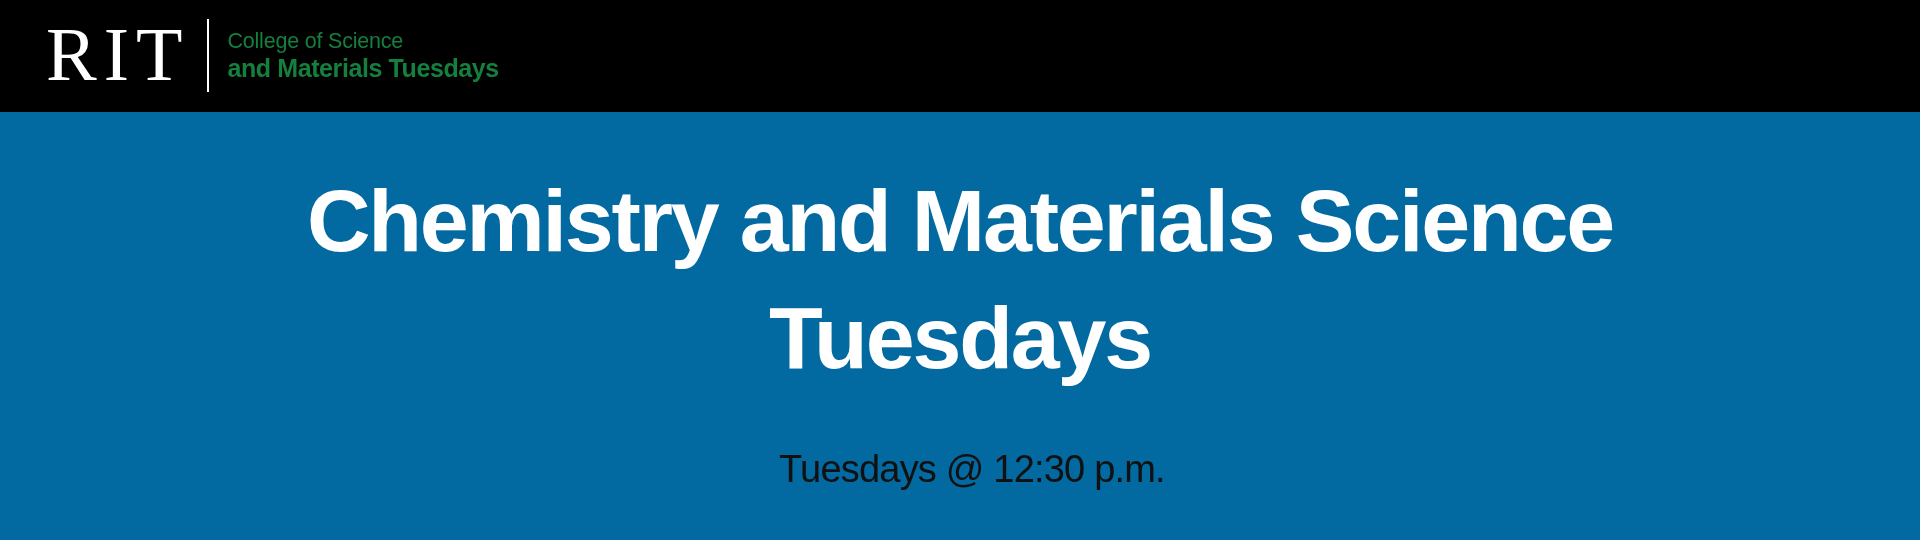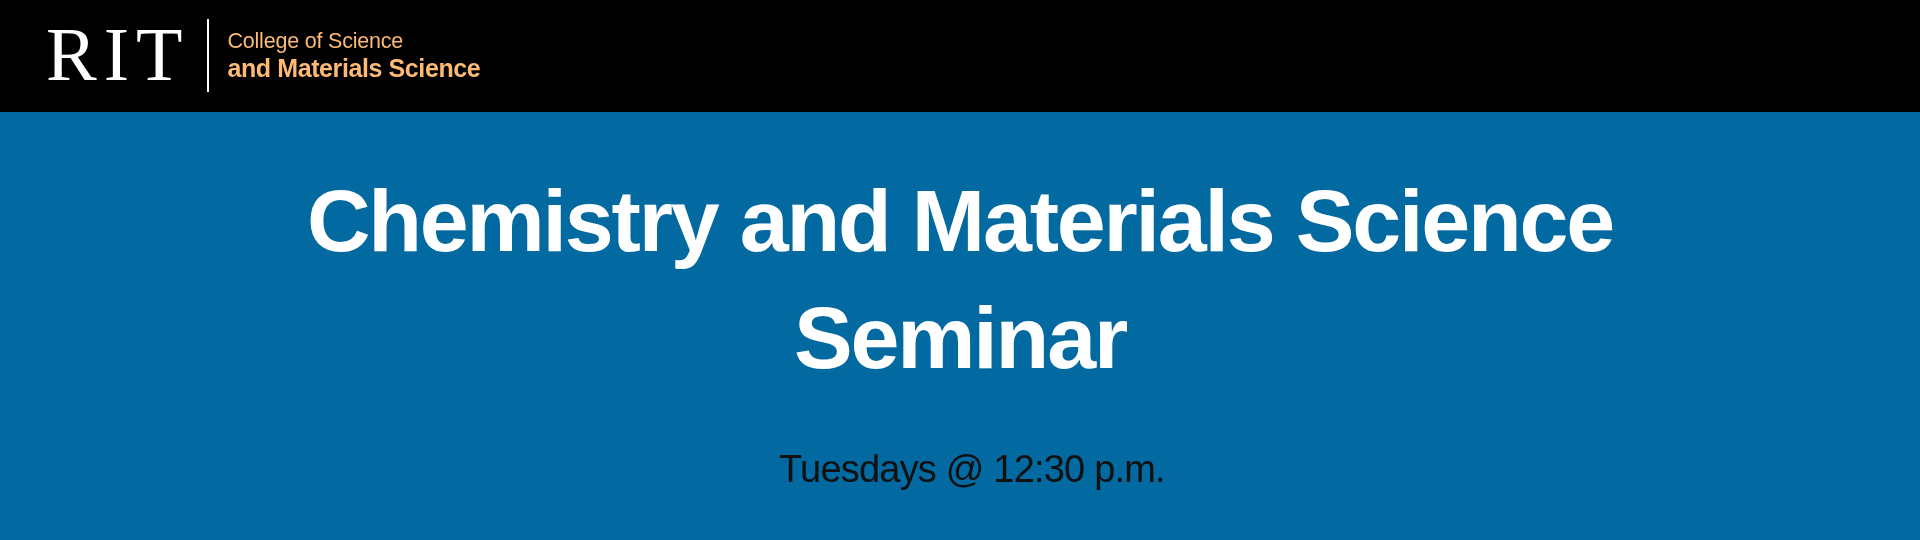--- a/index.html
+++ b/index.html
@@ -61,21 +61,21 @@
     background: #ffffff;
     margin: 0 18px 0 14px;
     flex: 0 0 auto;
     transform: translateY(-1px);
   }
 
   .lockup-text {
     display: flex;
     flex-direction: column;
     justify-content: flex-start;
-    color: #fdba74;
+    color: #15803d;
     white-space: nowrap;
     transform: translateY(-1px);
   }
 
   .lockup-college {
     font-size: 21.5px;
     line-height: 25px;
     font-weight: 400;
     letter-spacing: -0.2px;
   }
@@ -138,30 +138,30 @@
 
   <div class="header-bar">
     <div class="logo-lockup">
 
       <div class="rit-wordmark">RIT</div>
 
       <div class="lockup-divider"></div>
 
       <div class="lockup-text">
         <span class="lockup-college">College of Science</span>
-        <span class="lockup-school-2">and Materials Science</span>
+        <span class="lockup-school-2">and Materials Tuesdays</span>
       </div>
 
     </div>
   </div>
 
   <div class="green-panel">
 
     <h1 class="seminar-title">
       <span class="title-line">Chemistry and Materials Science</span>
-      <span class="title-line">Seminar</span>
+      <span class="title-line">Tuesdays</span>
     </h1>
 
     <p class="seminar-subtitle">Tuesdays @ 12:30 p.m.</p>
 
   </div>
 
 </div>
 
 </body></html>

---

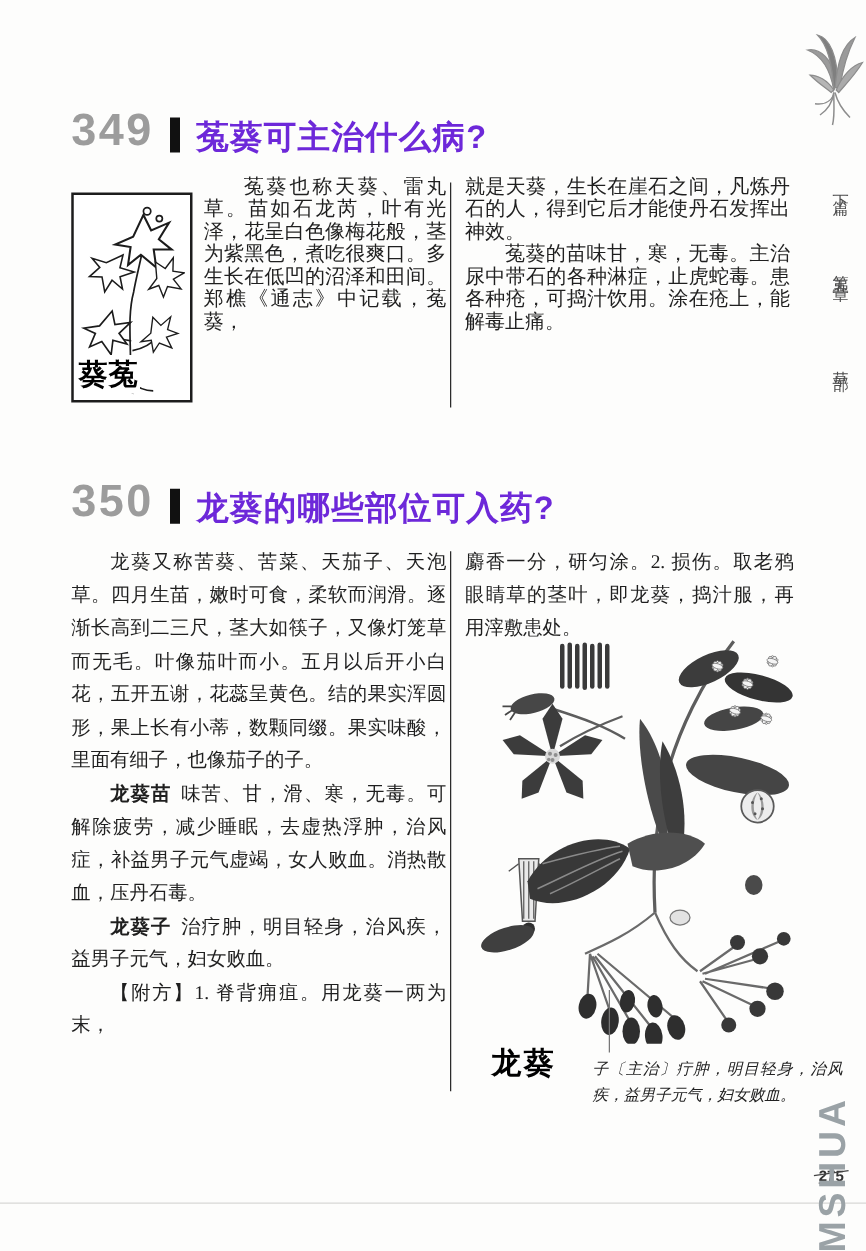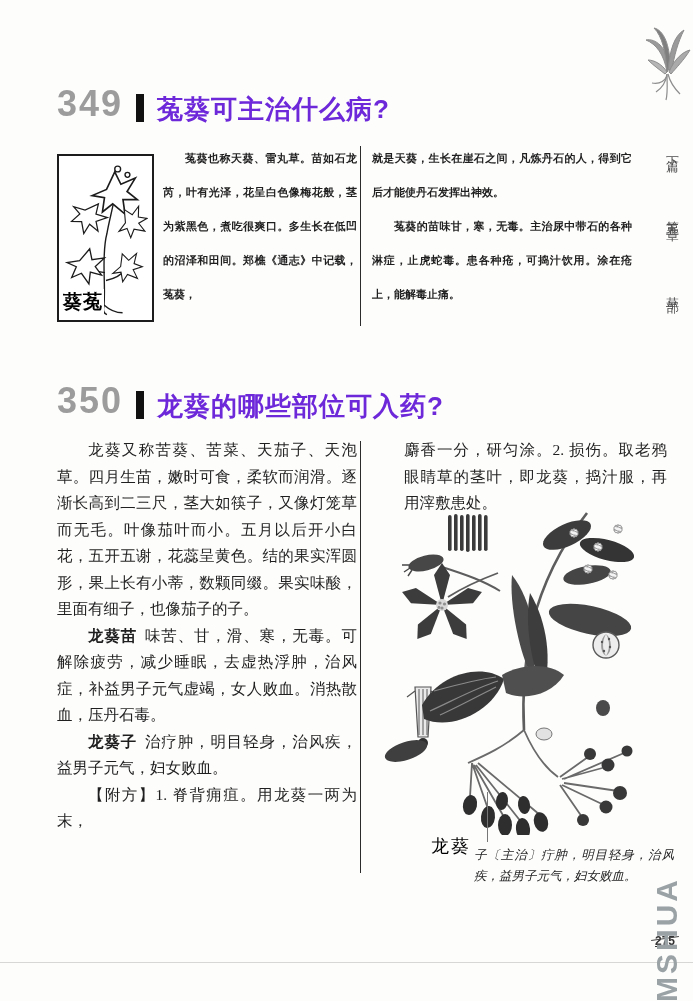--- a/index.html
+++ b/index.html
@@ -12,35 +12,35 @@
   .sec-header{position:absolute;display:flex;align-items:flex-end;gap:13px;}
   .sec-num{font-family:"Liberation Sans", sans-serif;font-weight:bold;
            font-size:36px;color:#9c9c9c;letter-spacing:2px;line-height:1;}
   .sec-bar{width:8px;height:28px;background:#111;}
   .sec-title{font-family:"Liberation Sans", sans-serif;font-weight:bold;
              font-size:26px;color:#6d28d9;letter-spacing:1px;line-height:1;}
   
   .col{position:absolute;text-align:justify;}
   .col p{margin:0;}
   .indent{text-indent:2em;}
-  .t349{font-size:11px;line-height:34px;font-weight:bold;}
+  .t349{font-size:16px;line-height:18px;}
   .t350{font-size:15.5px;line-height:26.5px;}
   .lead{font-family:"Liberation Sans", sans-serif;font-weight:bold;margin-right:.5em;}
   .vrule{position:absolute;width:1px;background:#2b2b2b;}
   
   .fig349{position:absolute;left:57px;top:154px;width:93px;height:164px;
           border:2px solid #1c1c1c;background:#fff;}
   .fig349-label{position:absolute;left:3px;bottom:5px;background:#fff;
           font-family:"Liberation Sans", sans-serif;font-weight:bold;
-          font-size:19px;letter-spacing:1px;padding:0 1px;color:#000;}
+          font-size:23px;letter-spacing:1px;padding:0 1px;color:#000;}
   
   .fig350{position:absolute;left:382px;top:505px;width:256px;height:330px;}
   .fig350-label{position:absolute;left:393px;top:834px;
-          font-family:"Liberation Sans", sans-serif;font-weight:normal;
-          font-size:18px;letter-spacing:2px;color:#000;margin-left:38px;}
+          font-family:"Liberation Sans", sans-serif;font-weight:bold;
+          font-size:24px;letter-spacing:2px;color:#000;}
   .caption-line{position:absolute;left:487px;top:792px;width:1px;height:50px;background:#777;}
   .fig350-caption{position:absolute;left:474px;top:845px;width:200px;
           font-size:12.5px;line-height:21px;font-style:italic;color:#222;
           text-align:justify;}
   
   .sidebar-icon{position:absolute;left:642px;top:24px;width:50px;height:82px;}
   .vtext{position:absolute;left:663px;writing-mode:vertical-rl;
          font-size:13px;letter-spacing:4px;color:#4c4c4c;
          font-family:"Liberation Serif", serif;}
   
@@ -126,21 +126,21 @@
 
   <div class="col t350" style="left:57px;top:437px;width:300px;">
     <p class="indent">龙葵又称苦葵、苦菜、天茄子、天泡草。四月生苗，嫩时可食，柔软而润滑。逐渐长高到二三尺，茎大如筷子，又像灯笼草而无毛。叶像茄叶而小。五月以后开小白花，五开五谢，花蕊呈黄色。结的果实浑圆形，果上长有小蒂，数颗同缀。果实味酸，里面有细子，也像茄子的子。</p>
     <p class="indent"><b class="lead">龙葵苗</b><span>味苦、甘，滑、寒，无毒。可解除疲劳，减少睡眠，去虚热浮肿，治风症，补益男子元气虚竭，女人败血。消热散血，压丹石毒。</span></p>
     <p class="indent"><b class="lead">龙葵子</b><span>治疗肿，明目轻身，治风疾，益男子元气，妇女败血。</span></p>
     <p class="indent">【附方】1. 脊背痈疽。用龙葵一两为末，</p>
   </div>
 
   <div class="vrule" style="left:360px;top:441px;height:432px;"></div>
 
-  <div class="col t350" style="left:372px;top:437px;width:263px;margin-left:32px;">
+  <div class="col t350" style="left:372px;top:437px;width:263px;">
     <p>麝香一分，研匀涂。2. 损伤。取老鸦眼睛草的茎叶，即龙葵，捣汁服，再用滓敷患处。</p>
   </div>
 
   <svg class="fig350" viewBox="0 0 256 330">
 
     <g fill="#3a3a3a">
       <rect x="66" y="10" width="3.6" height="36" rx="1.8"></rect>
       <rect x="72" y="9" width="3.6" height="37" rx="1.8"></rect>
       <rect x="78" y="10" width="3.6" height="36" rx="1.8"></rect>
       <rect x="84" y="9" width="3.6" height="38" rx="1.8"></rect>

==

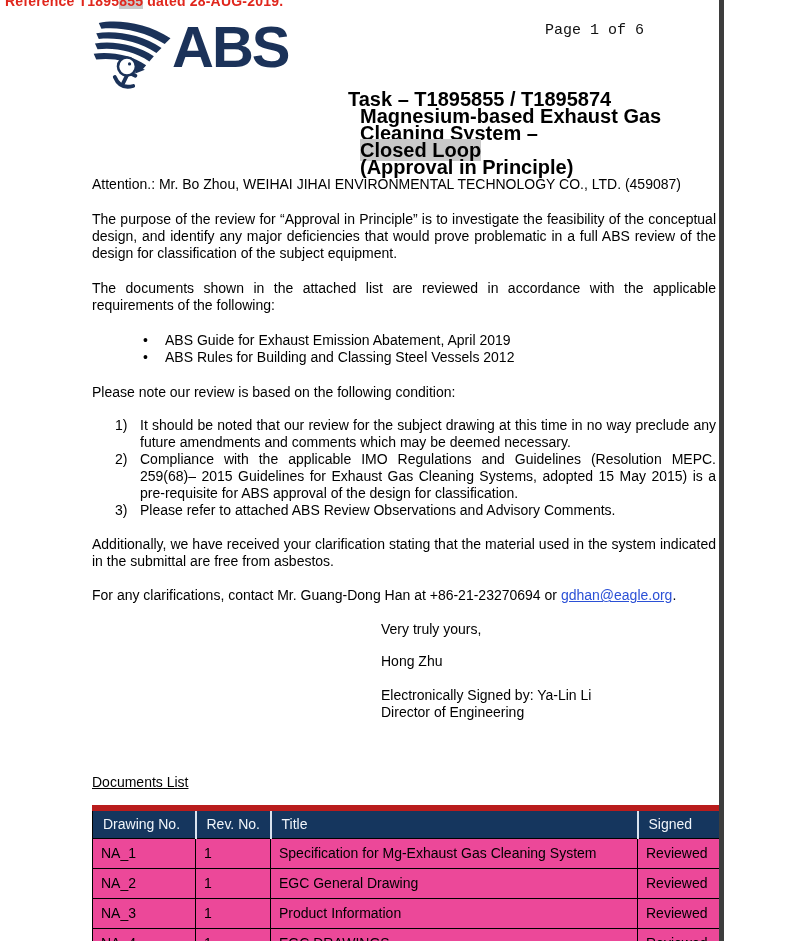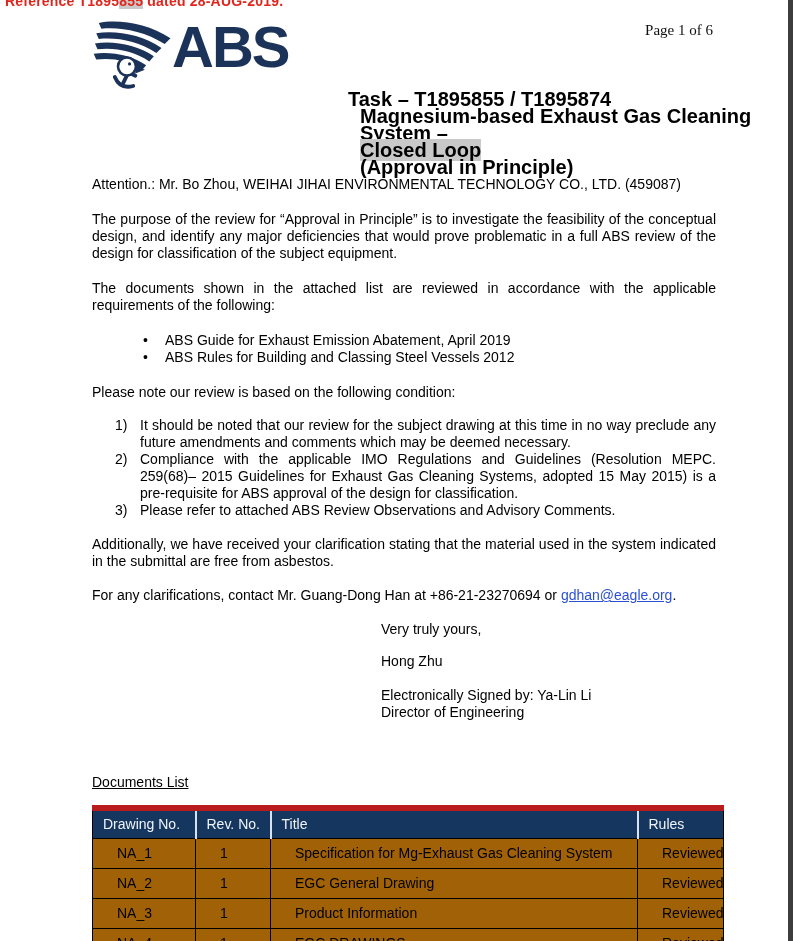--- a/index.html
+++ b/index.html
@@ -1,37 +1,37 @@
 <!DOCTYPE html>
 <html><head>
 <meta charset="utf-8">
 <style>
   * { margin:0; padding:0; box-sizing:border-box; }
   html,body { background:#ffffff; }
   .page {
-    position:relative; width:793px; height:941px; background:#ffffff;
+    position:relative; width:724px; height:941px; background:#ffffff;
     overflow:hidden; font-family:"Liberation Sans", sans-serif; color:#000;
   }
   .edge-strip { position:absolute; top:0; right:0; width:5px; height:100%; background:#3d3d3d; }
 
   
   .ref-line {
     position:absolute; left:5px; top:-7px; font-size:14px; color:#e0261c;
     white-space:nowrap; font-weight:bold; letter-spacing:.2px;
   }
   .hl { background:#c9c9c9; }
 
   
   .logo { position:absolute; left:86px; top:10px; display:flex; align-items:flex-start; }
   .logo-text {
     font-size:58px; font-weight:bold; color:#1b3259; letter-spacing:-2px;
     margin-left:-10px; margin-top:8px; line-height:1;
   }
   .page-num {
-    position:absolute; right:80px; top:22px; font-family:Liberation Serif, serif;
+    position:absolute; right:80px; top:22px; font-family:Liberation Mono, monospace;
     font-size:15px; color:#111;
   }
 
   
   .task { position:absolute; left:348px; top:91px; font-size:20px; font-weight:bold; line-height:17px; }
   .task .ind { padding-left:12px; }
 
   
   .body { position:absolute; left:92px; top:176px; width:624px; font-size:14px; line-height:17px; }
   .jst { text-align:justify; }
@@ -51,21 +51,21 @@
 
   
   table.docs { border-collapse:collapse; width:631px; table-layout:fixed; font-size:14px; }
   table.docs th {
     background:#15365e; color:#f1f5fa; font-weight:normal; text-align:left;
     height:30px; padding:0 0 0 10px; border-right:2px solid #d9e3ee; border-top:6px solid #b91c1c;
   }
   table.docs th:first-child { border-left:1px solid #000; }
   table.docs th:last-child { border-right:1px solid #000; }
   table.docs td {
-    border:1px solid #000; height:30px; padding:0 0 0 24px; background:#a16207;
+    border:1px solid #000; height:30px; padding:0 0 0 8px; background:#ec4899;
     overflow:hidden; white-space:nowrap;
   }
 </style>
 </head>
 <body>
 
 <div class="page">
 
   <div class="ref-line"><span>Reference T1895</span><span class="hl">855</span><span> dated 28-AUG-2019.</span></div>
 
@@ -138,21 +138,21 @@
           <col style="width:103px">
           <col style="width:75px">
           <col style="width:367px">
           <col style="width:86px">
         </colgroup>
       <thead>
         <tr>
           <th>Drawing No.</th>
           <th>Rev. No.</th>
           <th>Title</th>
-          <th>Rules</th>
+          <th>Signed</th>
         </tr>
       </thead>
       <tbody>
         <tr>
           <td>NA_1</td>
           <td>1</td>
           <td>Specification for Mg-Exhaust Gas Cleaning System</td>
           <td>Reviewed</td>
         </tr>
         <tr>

# WHAT IS NEEDED
Each line of the listing that includes the word "Sans" should be copied out.

# RESPONSE TO THE EXERCISE
   .sec-num{font-family:"Liberation Sans", sans-serif;font-weight:bold;
   .sec-title{font-family:"Liberation Sans", sans-serif;font-weight:bold;
   .lead{font-family:"Liberation Sans", sans-serif;font-weight:bold;margin-right:.5em;}
           font-family:"Liberation Sans", sans-serif;font-weight:bold;
-          font-family:"Liberation Sans", sans-serif;font-weight:normal;
+          font-family:"Liberation Sans", sans-serif;font-weight:bold;
     overflow:hidden; font-family:"Liberation Sans", sans-serif; color:#000;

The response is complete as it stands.